**Task item:** Set down the records once more, please, exactly and with the pictures left out.

- - - - -

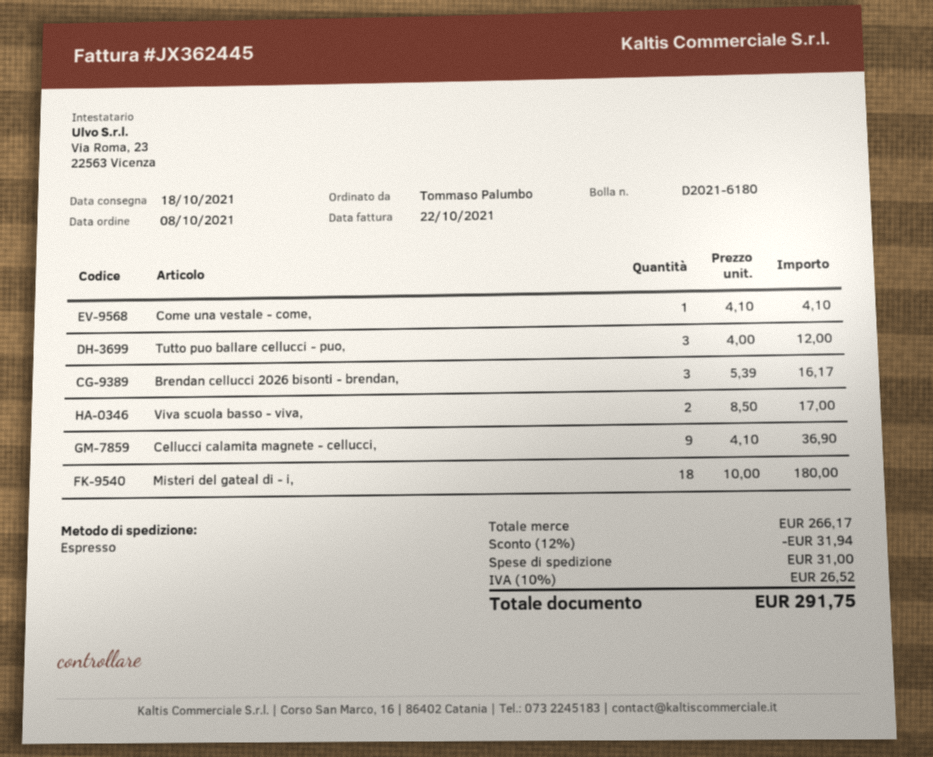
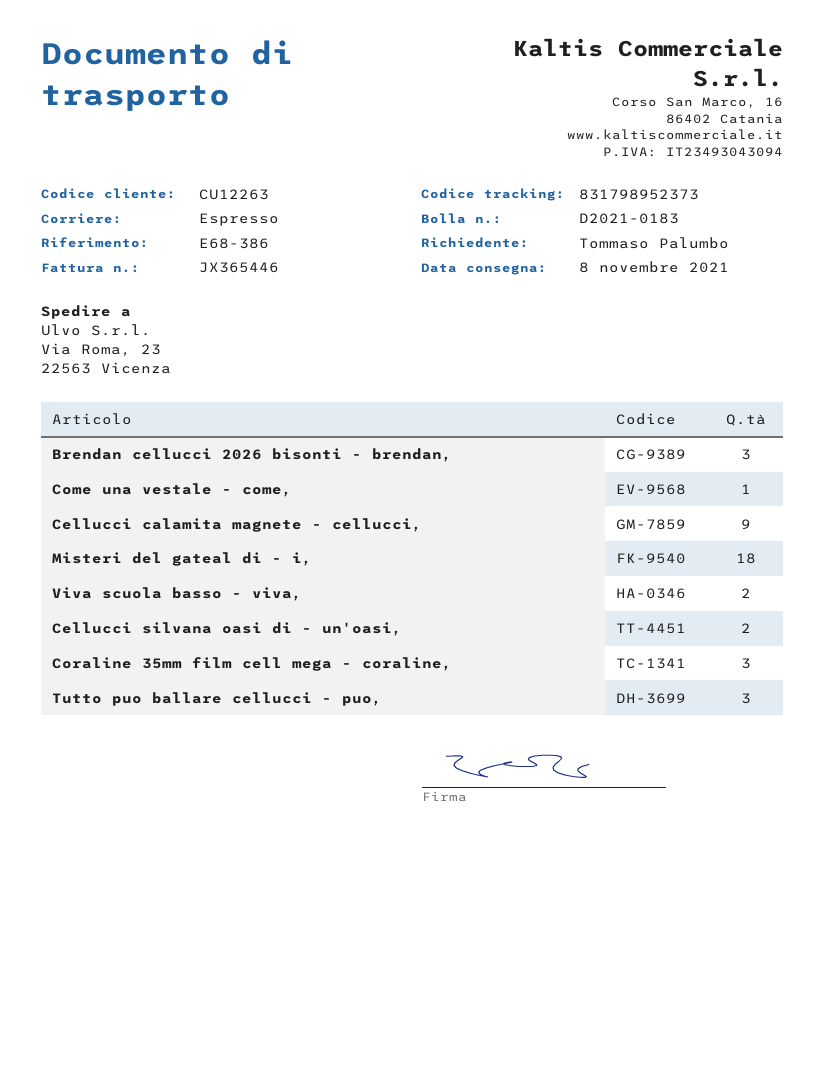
delivery note number: D2021-6180 -> D2021-0183
delivery date: 2021-10-18 -> 2021-11-08
invoice number: JX362445 -> JX365446
Cellucci silvana oasi di - un'oasi,: none -> 2
Coraline 35mm film cell mega - coraline,: none -> 3

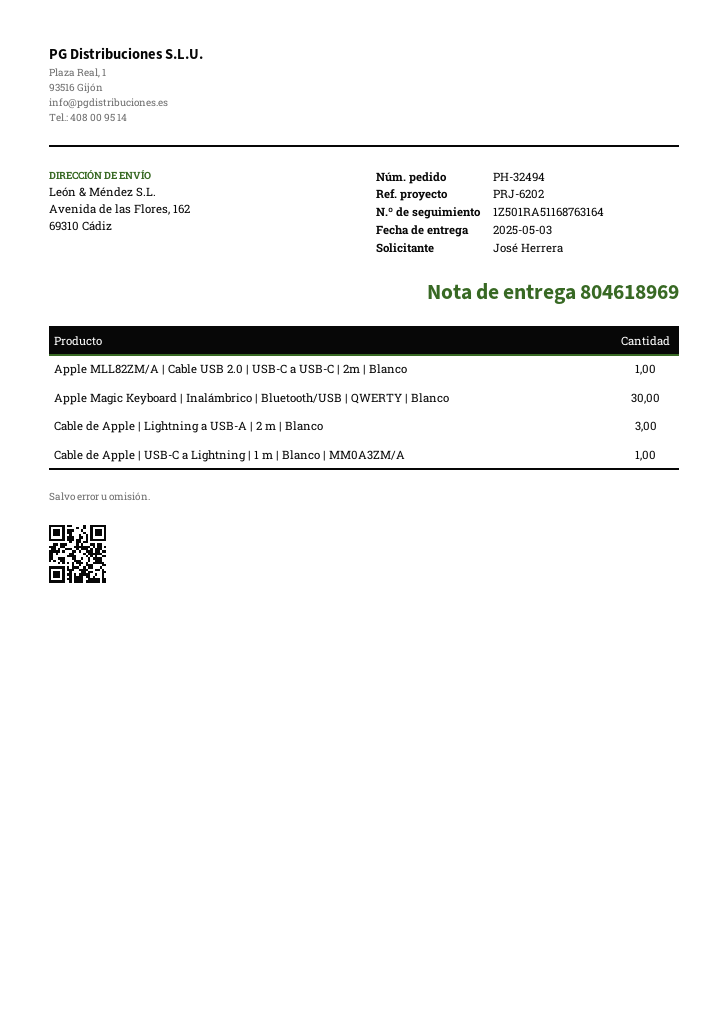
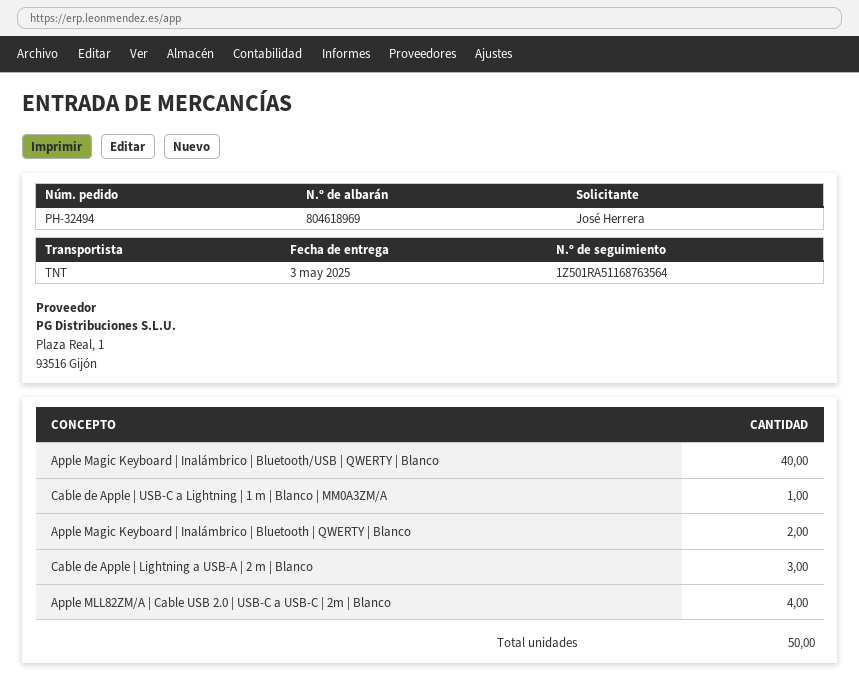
tracking number: 1Z501RA51168763164 -> 1Z501RA51168763564
Apple MLL82ZM/A | Cable USB 2.0 | USB-C a USB-C | 2m | Blanco: 1 -> 4
Apple Magic Keyboard | Inalámbrico | Bluetooth/USB | QWERTY | Blanco: 30 -> 40
Apple Magic Keyboard | Inalámbrico | Bluetooth | QWERTY | Blanco: none -> 2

- - - - -

**Response area:**
delivery note number: D2021-6180 -> D2021-0183
delivery date: 2021-10-18 -> 2021-11-08
invoice number: JX362445 -> JX365446
Cellucci silvana oasi di - un'oasi,: none -> 2
Coraline 35mm film cell mega - coraline,: none -> 3

tracking number: 1Z501RA51168763164 -> 1Z501RA51168763564
Apple MLL82ZM/A | Cable USB 2.0 | USB-C a USB-C | 2m | Blanco: 1 -> 4
Apple Magic Keyboard | Inalámbrico | Bluetooth/USB | QWERTY | Blanco: 30 -> 40
Apple Magic Keyboard | Inalámbrico | Bluetooth | QWERTY | Blanco: none -> 2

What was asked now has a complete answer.